Pada tahun 2020 lalu, Indonesia diguncang dengan beredarnya video public figure dengan identitas yang disamarkan, yaitu GA. Video tersebut memuat unsur-unsur pornografi yang sebenarnya merupakan konsumsi pribadi dari GA. Akan tetapi, video tersebut diedarkan secara luas melalui sosial media seperti twitter dan telegram yang membuat masyarakat yang sebenarnya tidak memiliki “hak” untuk melihat video tersebut justru bisa mengaksesnya dengan bebas.  Selain itu, banyak korban dari kekerasan seksual merasa tidak mampu lagi bertahan hidup di dunia yang keji ini.
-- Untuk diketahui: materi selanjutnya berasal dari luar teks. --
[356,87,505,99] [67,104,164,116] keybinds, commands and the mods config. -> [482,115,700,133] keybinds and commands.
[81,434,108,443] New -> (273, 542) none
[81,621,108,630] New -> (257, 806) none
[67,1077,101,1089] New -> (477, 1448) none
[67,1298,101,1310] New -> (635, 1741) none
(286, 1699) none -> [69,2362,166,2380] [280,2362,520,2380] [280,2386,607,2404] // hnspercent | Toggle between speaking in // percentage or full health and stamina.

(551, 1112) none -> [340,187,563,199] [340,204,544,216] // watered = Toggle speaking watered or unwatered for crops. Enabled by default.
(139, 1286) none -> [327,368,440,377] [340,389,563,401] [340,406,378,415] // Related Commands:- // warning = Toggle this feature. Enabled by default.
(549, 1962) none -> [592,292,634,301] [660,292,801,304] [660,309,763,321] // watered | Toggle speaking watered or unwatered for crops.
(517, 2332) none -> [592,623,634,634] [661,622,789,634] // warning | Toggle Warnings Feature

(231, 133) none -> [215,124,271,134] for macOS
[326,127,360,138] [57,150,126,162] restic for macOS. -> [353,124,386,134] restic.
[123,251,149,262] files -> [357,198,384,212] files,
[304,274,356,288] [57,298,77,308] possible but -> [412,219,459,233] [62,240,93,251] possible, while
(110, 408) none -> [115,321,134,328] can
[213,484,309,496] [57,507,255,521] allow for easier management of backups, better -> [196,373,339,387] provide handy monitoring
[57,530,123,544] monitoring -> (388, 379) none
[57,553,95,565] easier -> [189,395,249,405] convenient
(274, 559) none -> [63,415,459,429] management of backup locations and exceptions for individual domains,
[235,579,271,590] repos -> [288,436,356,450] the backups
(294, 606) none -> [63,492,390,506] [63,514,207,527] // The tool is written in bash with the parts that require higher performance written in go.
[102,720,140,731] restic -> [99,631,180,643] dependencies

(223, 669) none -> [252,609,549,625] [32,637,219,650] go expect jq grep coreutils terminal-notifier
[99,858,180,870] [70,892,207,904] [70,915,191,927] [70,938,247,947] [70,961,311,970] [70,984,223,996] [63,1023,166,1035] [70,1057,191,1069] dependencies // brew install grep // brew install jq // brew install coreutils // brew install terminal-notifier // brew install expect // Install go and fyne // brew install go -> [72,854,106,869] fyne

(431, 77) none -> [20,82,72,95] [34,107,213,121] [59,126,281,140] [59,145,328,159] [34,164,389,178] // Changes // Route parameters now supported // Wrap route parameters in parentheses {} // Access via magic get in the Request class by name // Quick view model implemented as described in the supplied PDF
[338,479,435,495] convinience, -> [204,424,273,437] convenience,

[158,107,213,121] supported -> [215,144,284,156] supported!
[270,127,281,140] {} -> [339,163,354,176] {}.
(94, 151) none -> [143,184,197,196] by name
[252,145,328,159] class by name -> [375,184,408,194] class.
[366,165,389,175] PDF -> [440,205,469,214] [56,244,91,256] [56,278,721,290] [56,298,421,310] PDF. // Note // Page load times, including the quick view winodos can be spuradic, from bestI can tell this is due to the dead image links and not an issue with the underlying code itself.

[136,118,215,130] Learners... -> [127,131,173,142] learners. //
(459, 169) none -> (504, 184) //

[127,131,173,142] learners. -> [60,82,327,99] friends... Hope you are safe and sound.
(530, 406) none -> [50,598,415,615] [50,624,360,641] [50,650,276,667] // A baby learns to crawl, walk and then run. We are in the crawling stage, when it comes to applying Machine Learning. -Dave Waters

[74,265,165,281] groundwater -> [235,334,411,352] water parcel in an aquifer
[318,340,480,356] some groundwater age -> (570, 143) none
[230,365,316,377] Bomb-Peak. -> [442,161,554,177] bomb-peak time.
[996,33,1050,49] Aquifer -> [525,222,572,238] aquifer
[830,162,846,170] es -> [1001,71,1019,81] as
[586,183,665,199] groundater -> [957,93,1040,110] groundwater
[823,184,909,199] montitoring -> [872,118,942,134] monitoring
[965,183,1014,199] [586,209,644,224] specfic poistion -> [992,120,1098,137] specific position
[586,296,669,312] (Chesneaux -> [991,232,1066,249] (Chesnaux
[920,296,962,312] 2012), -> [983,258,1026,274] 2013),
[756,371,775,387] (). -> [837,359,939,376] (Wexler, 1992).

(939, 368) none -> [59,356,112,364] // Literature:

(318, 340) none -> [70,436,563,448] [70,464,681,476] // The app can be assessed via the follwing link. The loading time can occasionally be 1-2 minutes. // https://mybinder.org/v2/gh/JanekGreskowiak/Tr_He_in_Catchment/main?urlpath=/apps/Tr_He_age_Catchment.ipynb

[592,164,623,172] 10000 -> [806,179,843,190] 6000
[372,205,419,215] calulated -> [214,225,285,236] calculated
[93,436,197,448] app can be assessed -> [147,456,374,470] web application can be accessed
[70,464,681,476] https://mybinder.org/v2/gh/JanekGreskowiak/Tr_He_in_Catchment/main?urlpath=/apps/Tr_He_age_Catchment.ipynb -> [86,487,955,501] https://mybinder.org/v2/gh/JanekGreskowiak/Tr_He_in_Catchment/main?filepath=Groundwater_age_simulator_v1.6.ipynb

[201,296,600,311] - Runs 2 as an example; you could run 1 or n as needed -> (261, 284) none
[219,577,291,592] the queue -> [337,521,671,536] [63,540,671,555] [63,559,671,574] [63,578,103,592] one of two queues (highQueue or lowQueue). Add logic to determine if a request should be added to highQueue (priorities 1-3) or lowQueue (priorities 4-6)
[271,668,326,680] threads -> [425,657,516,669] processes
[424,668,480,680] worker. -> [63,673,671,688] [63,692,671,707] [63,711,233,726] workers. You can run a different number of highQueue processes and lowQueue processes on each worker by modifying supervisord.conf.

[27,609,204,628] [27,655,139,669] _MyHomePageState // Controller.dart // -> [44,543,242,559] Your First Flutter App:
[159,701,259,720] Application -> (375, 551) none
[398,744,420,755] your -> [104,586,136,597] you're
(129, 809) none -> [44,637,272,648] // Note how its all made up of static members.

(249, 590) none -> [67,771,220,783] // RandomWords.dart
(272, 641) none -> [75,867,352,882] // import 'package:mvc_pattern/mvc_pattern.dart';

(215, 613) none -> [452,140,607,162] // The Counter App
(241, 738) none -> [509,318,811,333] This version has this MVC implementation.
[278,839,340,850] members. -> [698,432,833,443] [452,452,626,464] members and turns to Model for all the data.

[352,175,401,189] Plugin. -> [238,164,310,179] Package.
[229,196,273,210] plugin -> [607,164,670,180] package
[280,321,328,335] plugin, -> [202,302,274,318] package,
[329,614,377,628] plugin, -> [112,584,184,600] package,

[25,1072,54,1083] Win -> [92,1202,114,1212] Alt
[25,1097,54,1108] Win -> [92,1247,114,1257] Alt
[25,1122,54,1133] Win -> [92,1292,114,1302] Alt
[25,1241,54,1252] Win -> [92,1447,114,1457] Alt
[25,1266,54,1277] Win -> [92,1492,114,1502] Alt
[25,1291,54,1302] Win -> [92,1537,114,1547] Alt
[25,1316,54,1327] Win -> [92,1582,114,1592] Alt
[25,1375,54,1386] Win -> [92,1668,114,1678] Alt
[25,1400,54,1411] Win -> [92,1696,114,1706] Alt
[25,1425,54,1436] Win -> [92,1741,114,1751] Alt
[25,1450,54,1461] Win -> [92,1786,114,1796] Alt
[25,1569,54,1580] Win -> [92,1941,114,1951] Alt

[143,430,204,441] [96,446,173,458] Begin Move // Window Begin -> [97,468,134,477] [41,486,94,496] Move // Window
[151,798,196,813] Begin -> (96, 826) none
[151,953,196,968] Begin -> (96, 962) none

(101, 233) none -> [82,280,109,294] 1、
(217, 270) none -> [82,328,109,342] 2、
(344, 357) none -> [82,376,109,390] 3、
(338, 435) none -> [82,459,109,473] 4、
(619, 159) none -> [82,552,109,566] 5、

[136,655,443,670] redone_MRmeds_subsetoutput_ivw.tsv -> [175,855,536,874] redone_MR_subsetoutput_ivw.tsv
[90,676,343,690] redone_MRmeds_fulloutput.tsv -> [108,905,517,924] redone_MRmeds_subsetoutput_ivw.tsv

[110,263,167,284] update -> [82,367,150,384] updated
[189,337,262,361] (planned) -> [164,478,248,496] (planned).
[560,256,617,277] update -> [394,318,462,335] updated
Bertubi-tubi ancaman dan cibiran diterima dari pasangan, mantan, hingga orang asing yang hendak melakukan kekerasan seksual melalui penyebaran konten pribadi milik korban ke media sosial.  Suatu ironi karena GA dan banyak perempuan di luar sana sama-sama menjadi korban dari revenge porn yang tidak mampu dilindungi oleh hukum Indonesia yang diskriminatif dan tidak berperspektif korban.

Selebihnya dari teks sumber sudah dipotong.